-- The task --
For the listing below, print exactly the lines from the line with "border-radius: 10px ->" to the line with "input, .f-field select", both included, and nothing beyond them.

-- Data supplied --
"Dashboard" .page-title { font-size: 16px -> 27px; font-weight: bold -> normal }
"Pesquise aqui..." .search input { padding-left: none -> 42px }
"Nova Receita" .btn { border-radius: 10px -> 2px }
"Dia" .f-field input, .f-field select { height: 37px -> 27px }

==

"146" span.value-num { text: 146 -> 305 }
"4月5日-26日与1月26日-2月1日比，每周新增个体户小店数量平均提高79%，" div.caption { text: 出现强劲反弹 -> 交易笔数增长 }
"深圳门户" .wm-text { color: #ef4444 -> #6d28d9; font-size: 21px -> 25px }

--

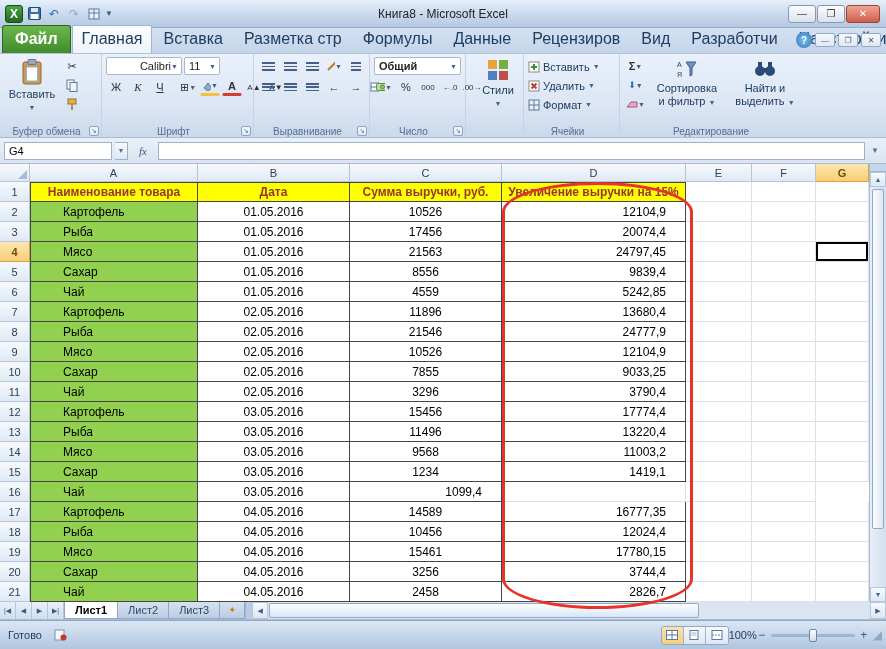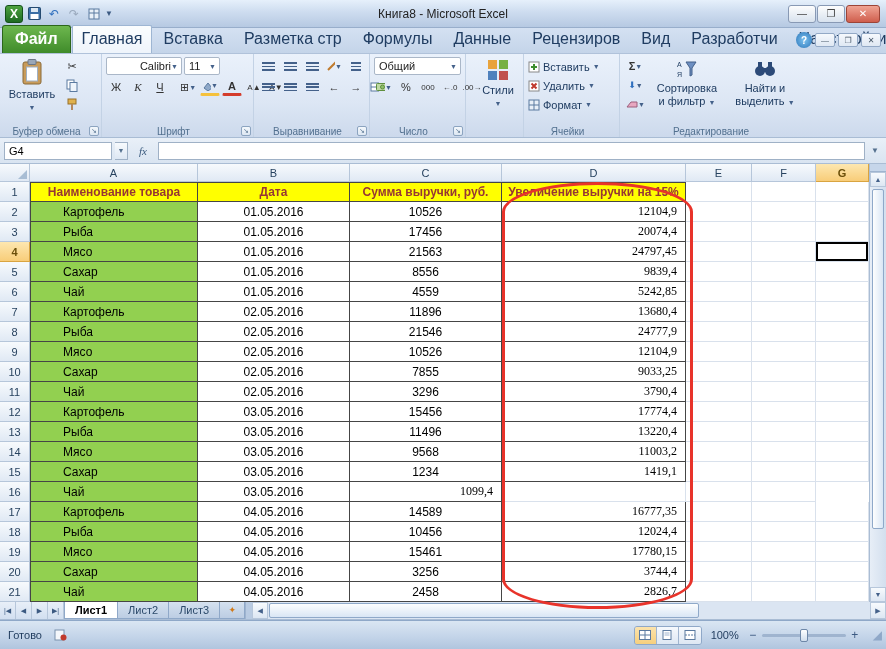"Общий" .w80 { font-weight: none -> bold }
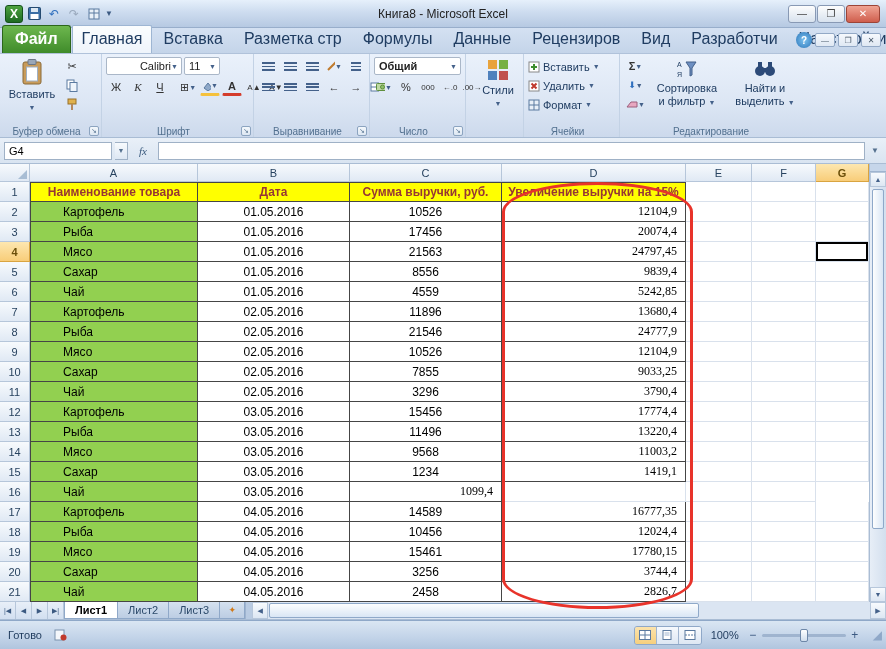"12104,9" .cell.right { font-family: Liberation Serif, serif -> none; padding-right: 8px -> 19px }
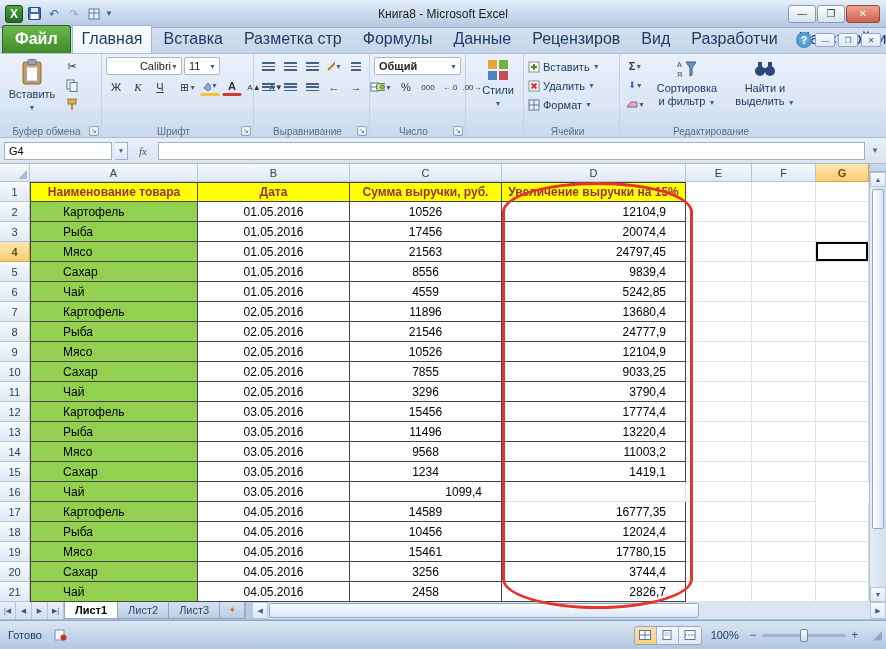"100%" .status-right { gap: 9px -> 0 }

-- Task solution --
"Nova Receita" .btn { border-radius: 10px -> 2px }
"Dia" .f-field input, .f-field select { height: 37px -> 27px }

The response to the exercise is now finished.